Copy-Paste Programming
Duplicating code instead of extracting shared functionality, violating DRY principle.
TL;DR
Copy-paste programming duplicates code across your codebase, violating the DRY (Don't Repeat Yourself) principle. When you fix a bug in one copy, you forget about the others. When requirements change, you must update every copy consistently. This leads to subtle bugs, increased maintenance burden, and frustration. Extract shared code into reusable functions immediately.
Learning Objectives
You will be able to:
- Identify duplicated code patterns in your codebase
- Understand why duplication is expensive to maintain
- Extract duplicated logic into reusable functions
- Measure and track duplication in your codebase
- Implement refactoring strategies to eliminate duplication
- Design generic functions that work across multiple scenarios
Motivating Scenario
Your team is building an e-commerce platform. In the first sprint, you write user registration validation:
// In UserController.js
if (!email.includes('@')) throw new Error('Invalid email');
if (password.length < 8) throw new Error('Password too short');
if (name.length < 2) throw new Error('Name too short');
Three months later, you add a profile update feature. Your colleague copies this validation:
// In ProfileController.js
if (!email.includes('@')) throw new Error('Invalid email');
if (password.length < 8) throw new Error('Password too short');
if (name.length < 2) throw new Error('Name too short');
A bug is discovered: email validation is too strict (doesn't allow .co.uk domains). You fix it in UserController:
if (!email.includes('@') || !email.includes('.')) throw new Error('Invalid email');
But ProfileController still uses the old validation. Now some users can update their profile with invalid emails. The bug takes three days to discover and causes angry customer support tickets.

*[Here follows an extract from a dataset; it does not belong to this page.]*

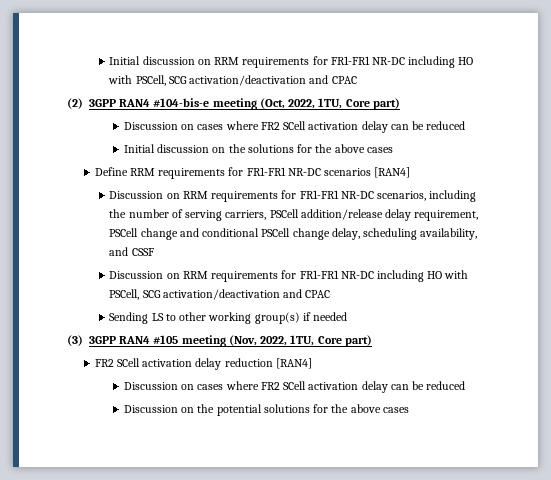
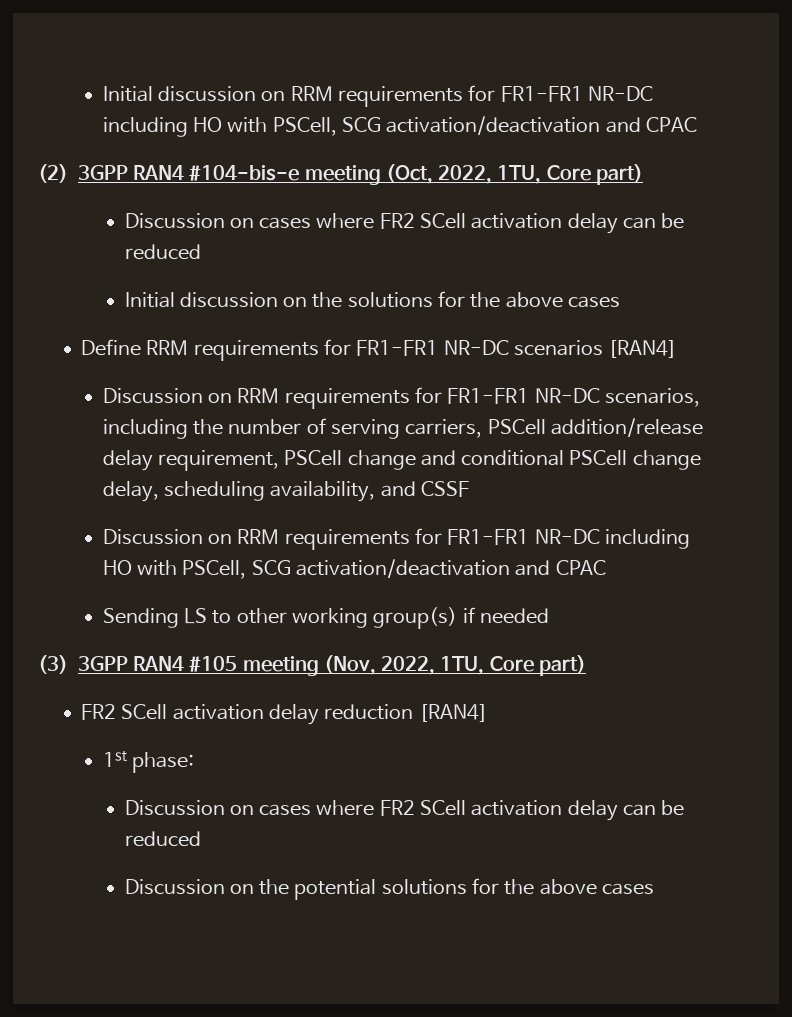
+ 1st phase:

This scenario repeats throughout the codebase. Duplicated validation, duplicated formatting logic, duplicated error handling. Each duplication is a ticking time bomb.
Core Explanation
Why Copy-Paste Happens
- It's fast: Copying is faster than designing generic functions
- It works: The code works for your immediate use case
- It seems harmless: "I'll refactor this later"

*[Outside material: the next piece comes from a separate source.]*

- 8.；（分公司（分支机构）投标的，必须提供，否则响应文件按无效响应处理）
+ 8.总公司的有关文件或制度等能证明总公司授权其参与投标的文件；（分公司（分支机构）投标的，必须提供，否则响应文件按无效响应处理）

- Risk aversion: "What if the new context requires different behavior?"
The Hidden Cost
Copy-paste has a deferred cost that compounds:
| Change | Cost with Duplication | Cost without Duplication |
|---|---|---|
| Fix bug in 1 place | Search 3-5 times for duplication, fix each copy, risk forgetting one | Fix once, done |
| Add feature flag | Update 4 copies, test 4 times | Update once, test once |
| Change error message | Manual search + replace in multiple files | One line change |
| Onboarding new dev | "Watch out for email validation in these 6 places" | "Use validateUser() function" |
After 6 months, that "quick copy" has cost 40+ hours of maintenance and caused 3 bugs.
The Psychological Impact
Developers become afraid to change duplicated code. "If I change this, I might break the other place." This fear causes stagnation and technical debt accumulation.
Pattern Visualization
Code Examples
- Python
- Go
- Node.js
- Copy-Paste (Anti-pattern)
- DRY (Solution)
def register_user(email, password, name):
"""Register a new user"""
# Duplicated validation
if '@' not in email or '.' not in email:
raise ValueError('Invalid email')
if len(password) < 8:
raise ValueError('Password must be 8+ characters')

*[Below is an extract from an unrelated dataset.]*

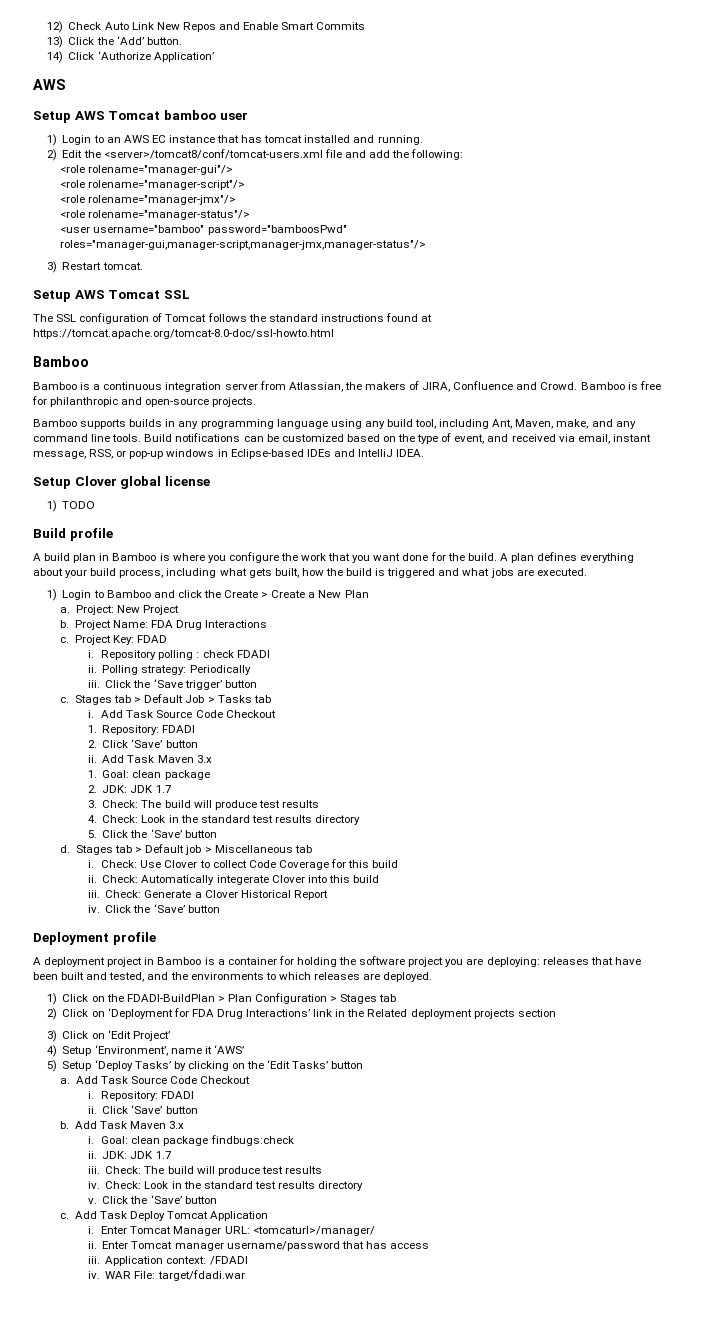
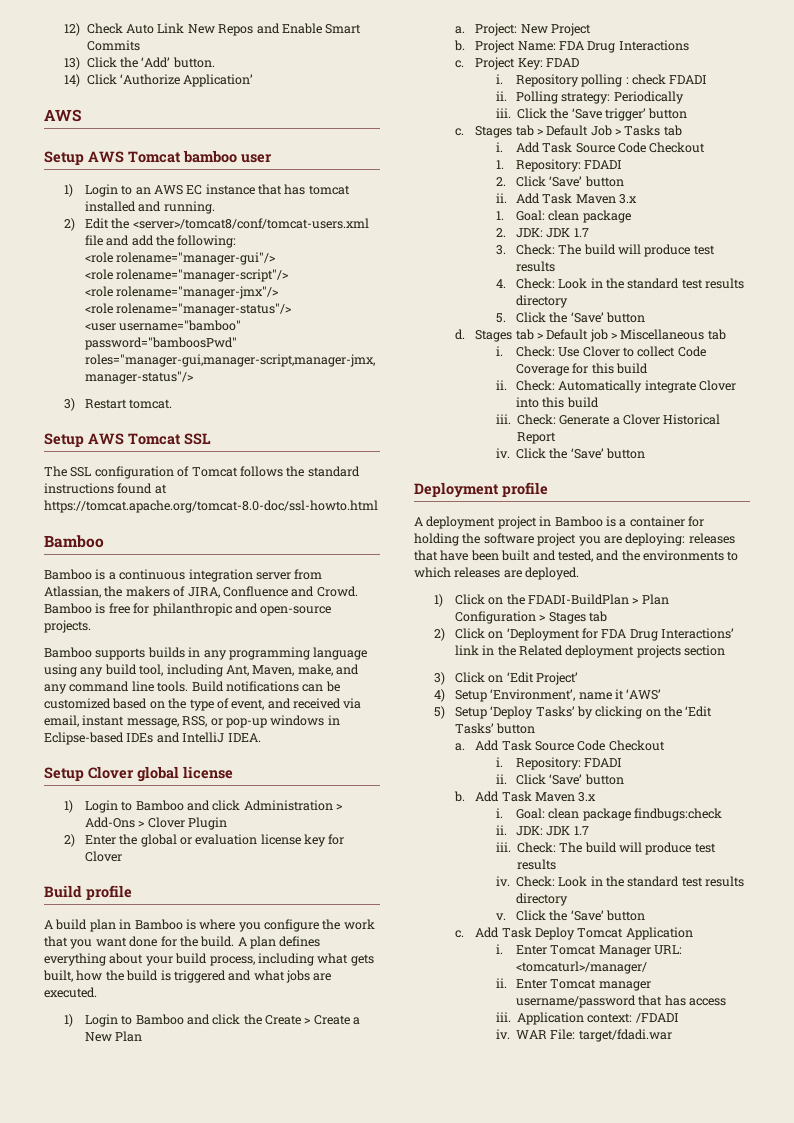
- 1) TODO
+ 1) Login to Bamboo and click Administration > Add-Ons > Clover Plugin
+ 2) Enter the global or evaluation license key for Clover
- Check: Automatically integerate Clover into this build
+ Check: Automatically integrate Clover into this build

if not name or len(name) < 2:
raise ValueError('Name must be at least 2 characters')
# ... continue with registration
return create_user(email, password, name)
def update_profile(user_id, email, password, name):
"""Update user profile"""
# SAME VALIDATION COPIED HERE!
if '@' not in email or '.' not in email:
raise ValueError('Invalid email')
if len(password) < 8:
raise ValueError('Password must be 8+ characters')
if not name or len(name) < 2:
raise ValueError('Name must be at least 2 characters')
# ... continue with update
return update_user(user_id, email, password, name)
def reset_password(email, new_password):
"""Reset user password"""
# Duplicated password validation
if len(new_password) < 8: # Inconsistent!
raise ValueError('Password must be 8+ characters')
# ... continue with reset
return update_user_password(email, new_password)
def invite_user(inviter_id, invitee_email):
"""Invite user by email"""
# Duplicated email validation (slightly different!)
if '@' not in invitee_email: # Missing '.' check!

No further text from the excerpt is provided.